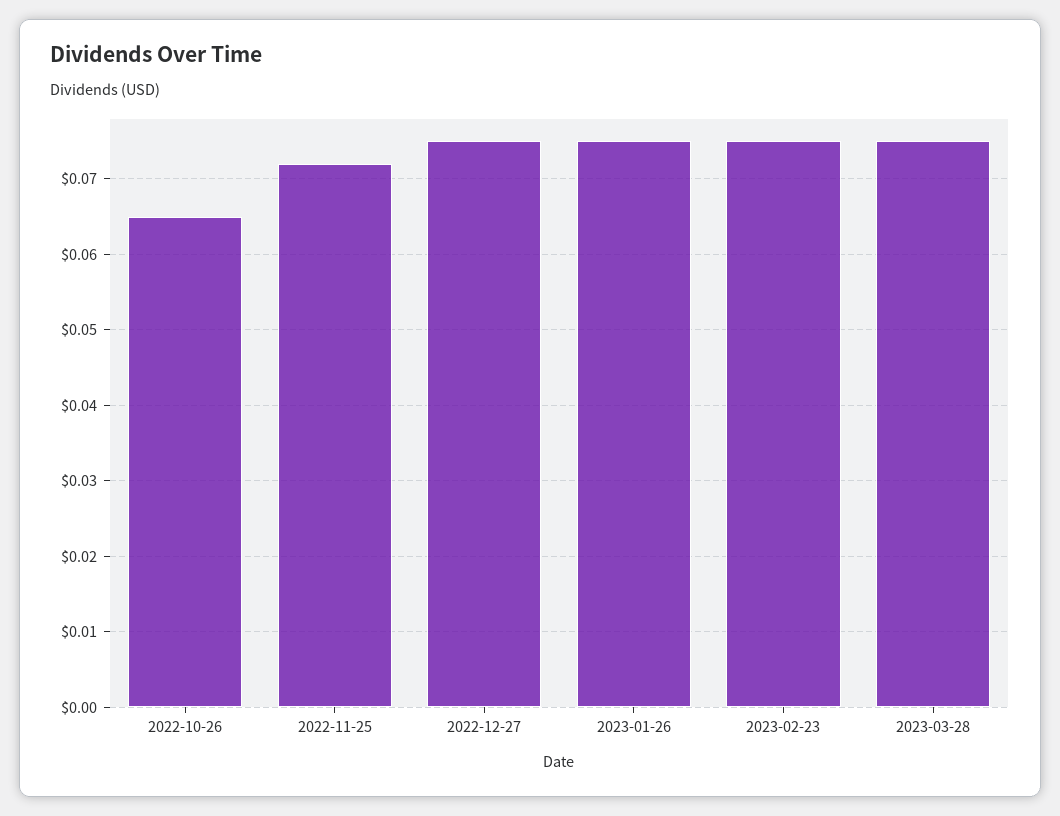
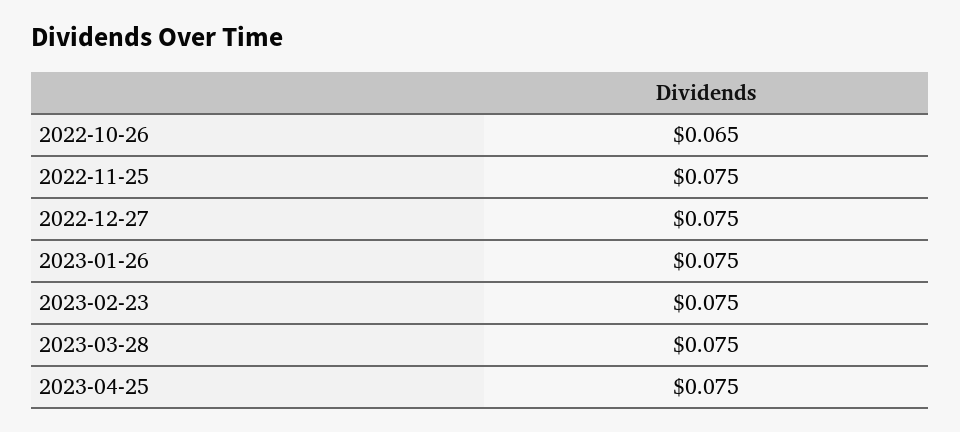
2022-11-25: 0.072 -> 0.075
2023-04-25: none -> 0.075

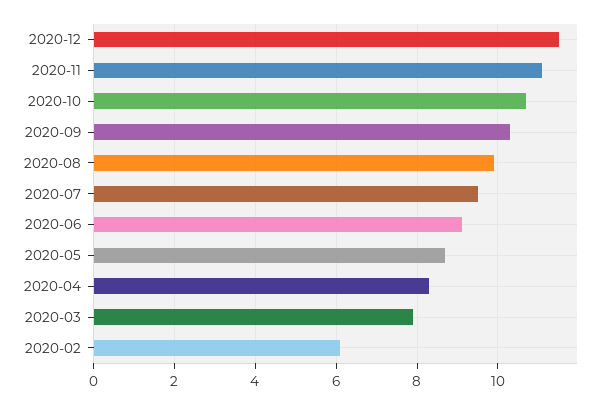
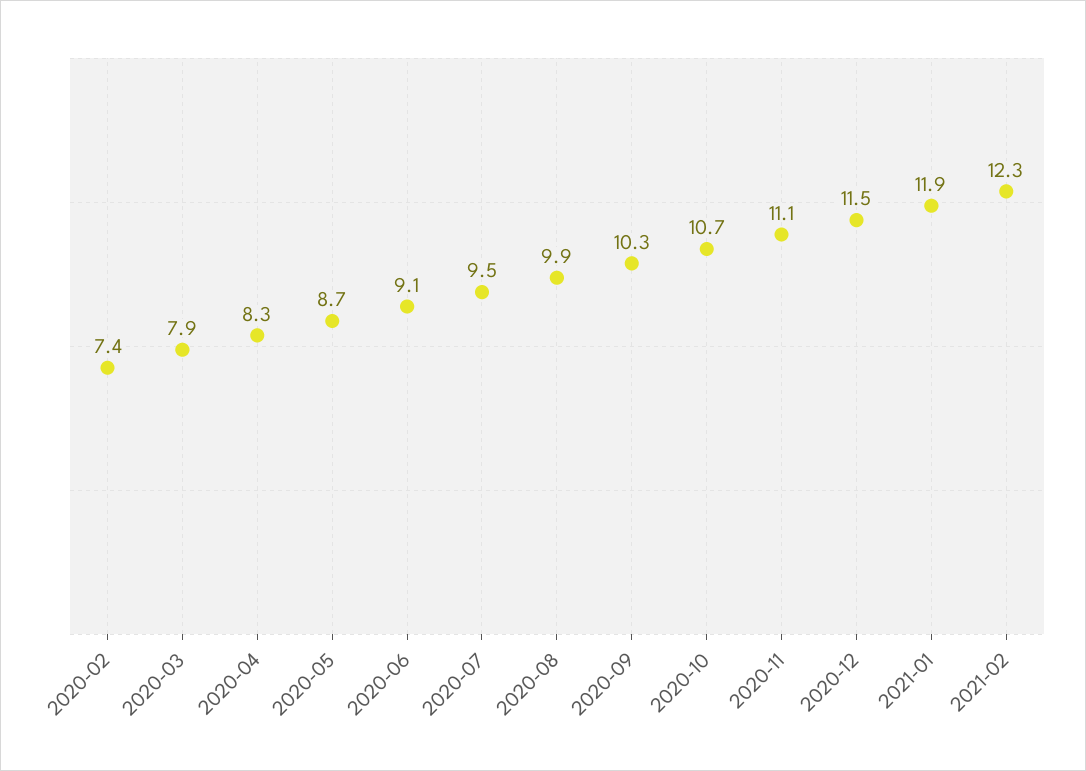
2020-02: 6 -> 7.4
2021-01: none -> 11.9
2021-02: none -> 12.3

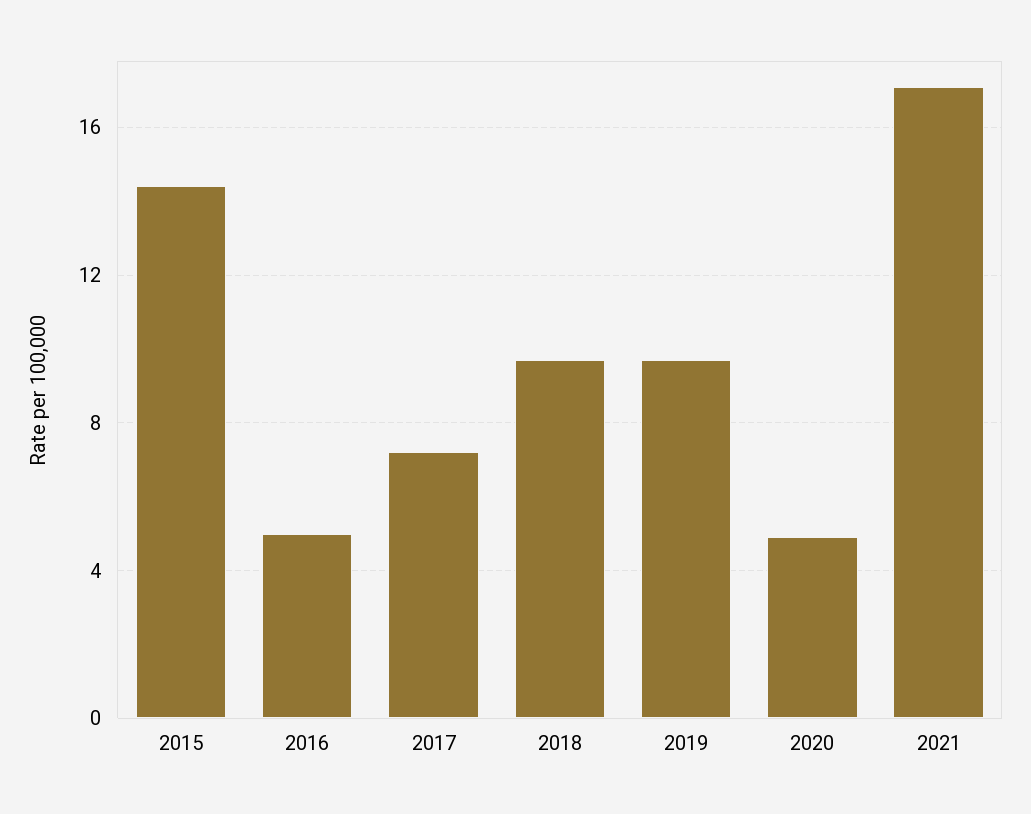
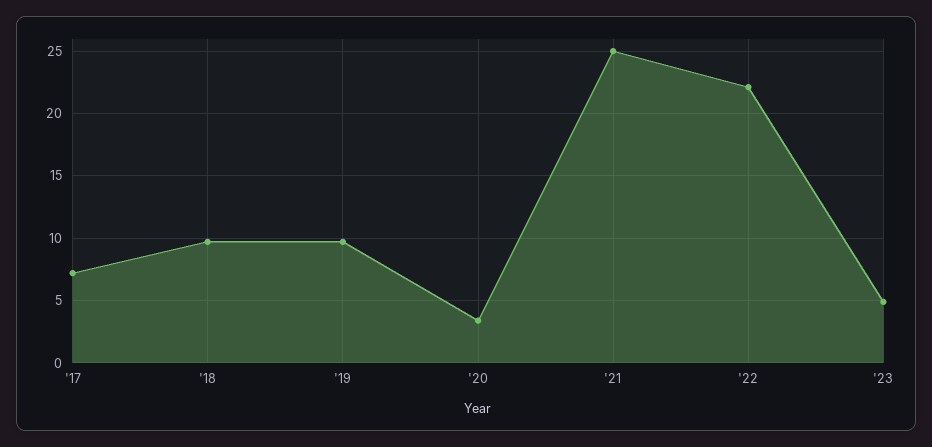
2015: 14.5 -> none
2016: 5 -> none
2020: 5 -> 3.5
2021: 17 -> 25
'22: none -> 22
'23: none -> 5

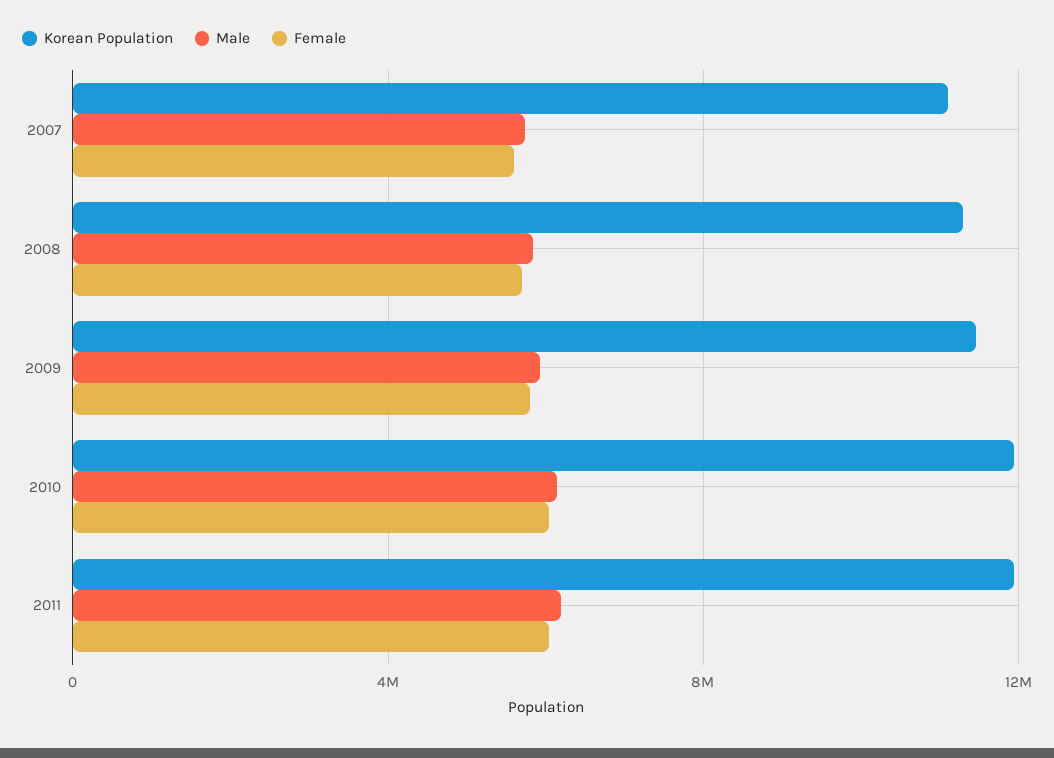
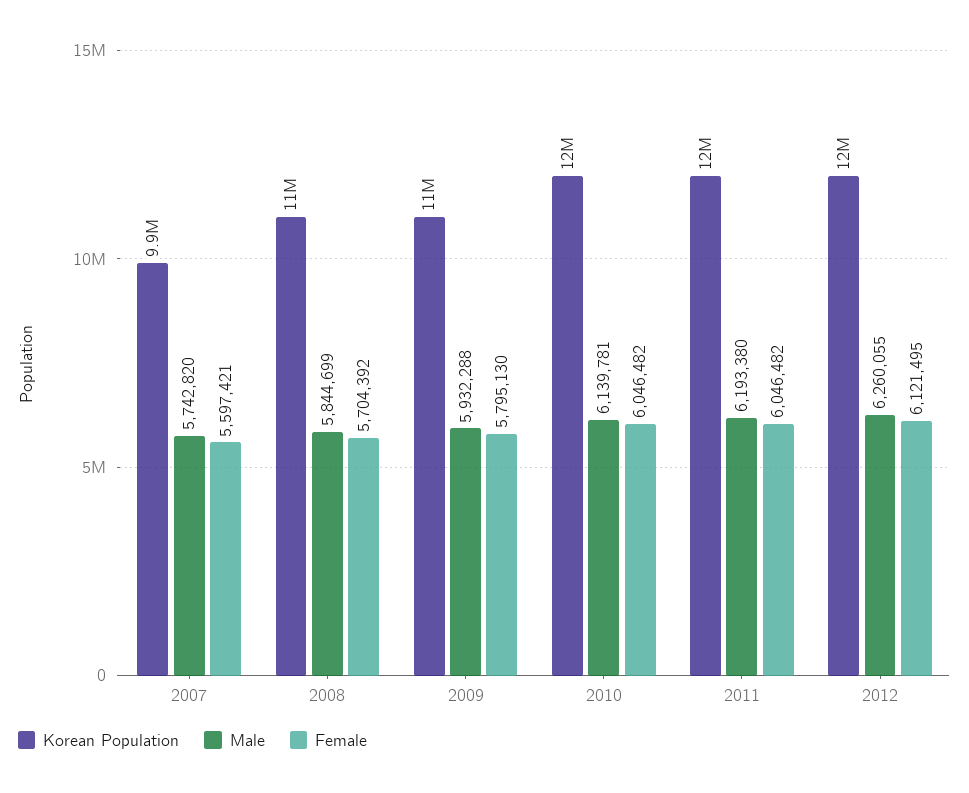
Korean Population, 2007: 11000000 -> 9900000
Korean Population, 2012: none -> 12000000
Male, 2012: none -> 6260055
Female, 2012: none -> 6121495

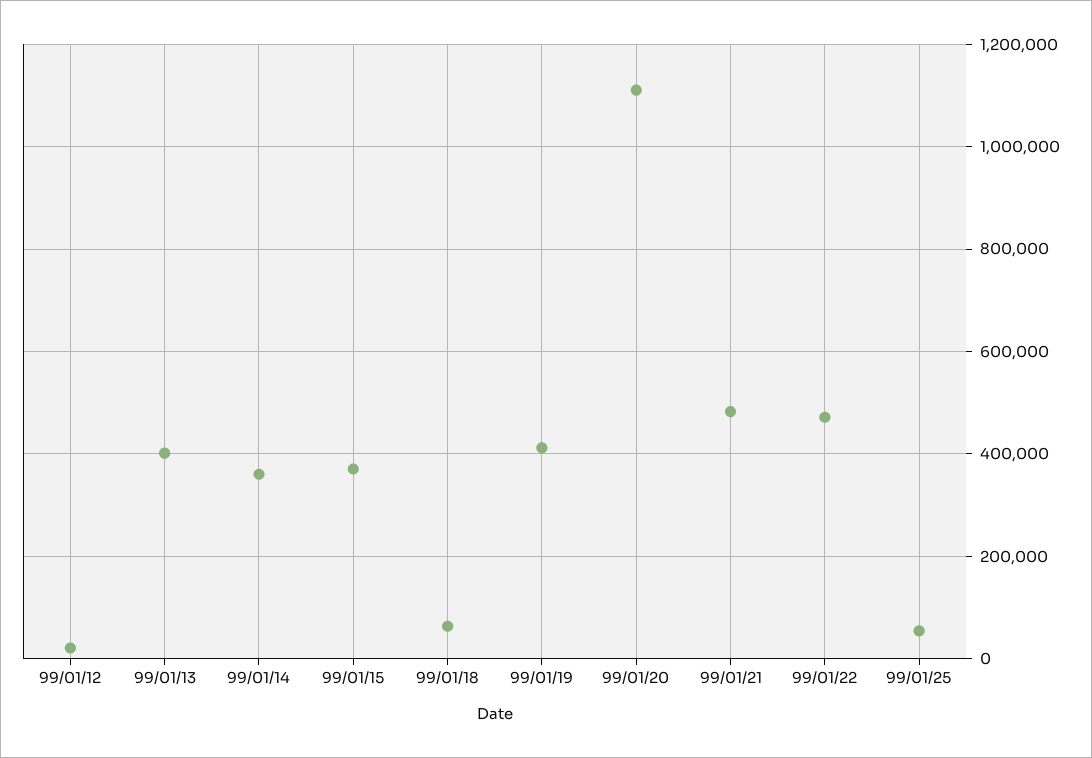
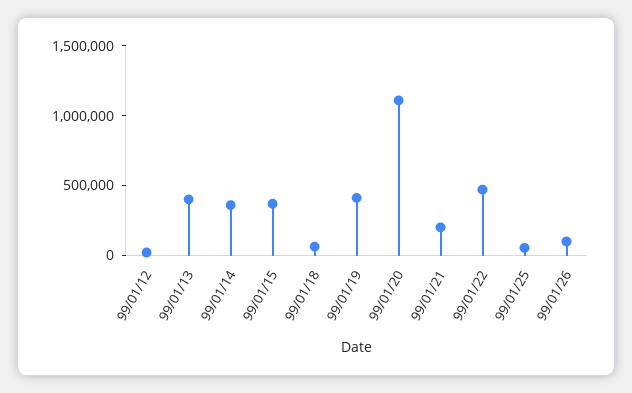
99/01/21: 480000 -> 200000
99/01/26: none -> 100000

_Directions_
Starting at the line that holds "Korean Population, 2007: 11000000 -> 9900000" and stopping at the last line of the listing above, write out each line exactly as it appears, and omit the pictures.

_Answer to this problem_
Korean Population, 2007: 11000000 -> 9900000
Korean Population, 2012: none -> 12000000
Male, 2012: none -> 6260055
Female, 2012: none -> 6121495

99/01/21: 480000 -> 200000
99/01/26: none -> 100000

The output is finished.